Yesterday, Hal Steinbrenner said next year’s payroll will stay “within the same level” as this season. It gives a rough idea of what Brian Cashman will be working with, but it certainly doesn’t give anything concrete.┬áIt only opens the door to vague calculation and guesswork. These are the days when you really appreciate Cot’s Baseball Contracts.

ALCS Yankees Rangers BaseballStaying the same
CC Sabathia, A.J. Burnett, Jorge Posada and Damaso Marte are the multi-million-dollar Yankees whose contracts are staying the same next season. Alex Rodriguez is due for a small pay cut and Robinson Cano is due a small raise. Those cancel one another out.

Guys like Brett Gardner and Dave Robertson — who aren’t quite eligible for arbitration — will get small raises, but nothing especially significant.

Off the books
From the non-Derek Jeter, Mariano Rivera and Andy Pettitte division.

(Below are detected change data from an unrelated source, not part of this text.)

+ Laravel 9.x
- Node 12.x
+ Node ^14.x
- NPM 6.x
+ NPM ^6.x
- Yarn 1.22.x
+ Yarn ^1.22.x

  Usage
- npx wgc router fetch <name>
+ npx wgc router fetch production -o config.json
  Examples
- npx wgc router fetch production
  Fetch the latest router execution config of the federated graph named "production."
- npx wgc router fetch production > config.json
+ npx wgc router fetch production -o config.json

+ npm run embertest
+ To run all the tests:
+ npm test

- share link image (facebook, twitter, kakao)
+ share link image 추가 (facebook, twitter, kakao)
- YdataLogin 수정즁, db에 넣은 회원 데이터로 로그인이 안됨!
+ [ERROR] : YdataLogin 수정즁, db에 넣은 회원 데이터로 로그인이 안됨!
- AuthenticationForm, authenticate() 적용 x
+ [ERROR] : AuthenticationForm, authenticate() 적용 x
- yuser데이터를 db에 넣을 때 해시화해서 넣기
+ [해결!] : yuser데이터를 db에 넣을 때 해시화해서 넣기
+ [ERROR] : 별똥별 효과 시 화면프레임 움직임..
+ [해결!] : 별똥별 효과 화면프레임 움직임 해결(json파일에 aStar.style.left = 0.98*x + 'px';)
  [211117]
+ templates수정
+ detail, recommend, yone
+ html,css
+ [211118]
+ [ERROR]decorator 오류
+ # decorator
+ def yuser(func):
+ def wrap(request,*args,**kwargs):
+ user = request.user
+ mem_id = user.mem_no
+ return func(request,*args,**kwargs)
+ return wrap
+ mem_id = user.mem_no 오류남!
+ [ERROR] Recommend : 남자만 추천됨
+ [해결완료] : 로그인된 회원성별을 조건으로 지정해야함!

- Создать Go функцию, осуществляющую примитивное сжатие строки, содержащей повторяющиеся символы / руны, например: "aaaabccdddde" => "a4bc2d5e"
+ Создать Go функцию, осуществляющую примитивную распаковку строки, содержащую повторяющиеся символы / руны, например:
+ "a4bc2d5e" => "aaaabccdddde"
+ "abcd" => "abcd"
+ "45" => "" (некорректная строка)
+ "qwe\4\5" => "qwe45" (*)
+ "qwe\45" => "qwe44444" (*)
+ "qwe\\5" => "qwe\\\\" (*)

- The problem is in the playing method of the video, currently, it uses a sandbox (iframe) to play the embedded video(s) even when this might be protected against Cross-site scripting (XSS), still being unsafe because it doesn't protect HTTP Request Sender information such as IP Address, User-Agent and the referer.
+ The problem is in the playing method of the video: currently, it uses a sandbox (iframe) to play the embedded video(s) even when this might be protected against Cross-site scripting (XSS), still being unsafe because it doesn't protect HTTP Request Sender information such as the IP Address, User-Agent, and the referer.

Javier Vazquez and Nick Johnson are the biggest contracts coming off the books for the Yankees, totaling a little more than $17 million. From the Opening Day roster, the Yankees are also losing Randy Winn, Chan Ho Park and Marcus Thames, with contracts totaling a little more than $3 million.

We also know the Yankees initially budgeted room to pay Chad Guadin roughly $3 million (his contract before the spring training DFA). There are also some smaller contracts that could come off — Juan Miranda, Chad Moeller, etc. — but like the pre-arbitration players, the numbers are too small to play a significant factor into such vague calculations.

Due for a raise
Three significant players are due fairly significant raises: Mark Teixeira, Nick Swisher and Curtis Granderson have raises built into their current contracts. Those raises amount to about $7.5 million.

The Yankees also have their arbitration-eligible players. Joba Chamberlain, Boone Logan and Sergio Mitre are definitely eligible. I’m pretty sure Phil Hughes is too, and probably Dustin Moseley. Mitre and Moseley could be non-tender candidates, but with Gaudin already gone and Alfredo Aceves a complete unknown, it probably makes sense to bring back at least one of them. Moseley would be the cheapest, and probably the most versatile.

ALCS Yankees Ready BaseballThe unknowns
Hard to know what exactly the Yankees payroll situation looks like without knowing the contracts for Jeter, Rivera and Pettitte. It’s hard to count them as legitimately coming off the books, but it’s impossible to know how significantly those contracts will change.

Offsets
Because we don’t know the exact number the Yankees have in mind, I’m not sure exact salary figures are the best way to look at the Yankees budget. Instead, consider what’s coming and going, then figure out what’s left.

I’ve already mentioned that the slight changes for Rodriguez and Cano offset one another. The lost Opening Day contracts of Winn, Park and Johnson also more or less offset the raises for Teixeira, Swisher, Granderson (within a half million or so). If the Yankees are lucky, the contracts for Thames and Gaudin — plus whatever money was set aside for those mid-season additions — will come close to paying for the arbitration raises.

What’s left?
Unless I’m missing something, the Yankees will have Javier Vazquez’s salary to play with — $11.5 million — but the rest will depend on contracts for Jeter, Rivera and Pettitte. There are obviously fluctuations that could occur — numbers could change, trades could happen — but there isn’t a lot of extra space. This is certainly not 2008 all over again.

As it stands, it’s going to be a squeeze going after Cliff Lee, and adding an additional player like Carl Crawford or Jayson Werth on the open market is difficult to imagine.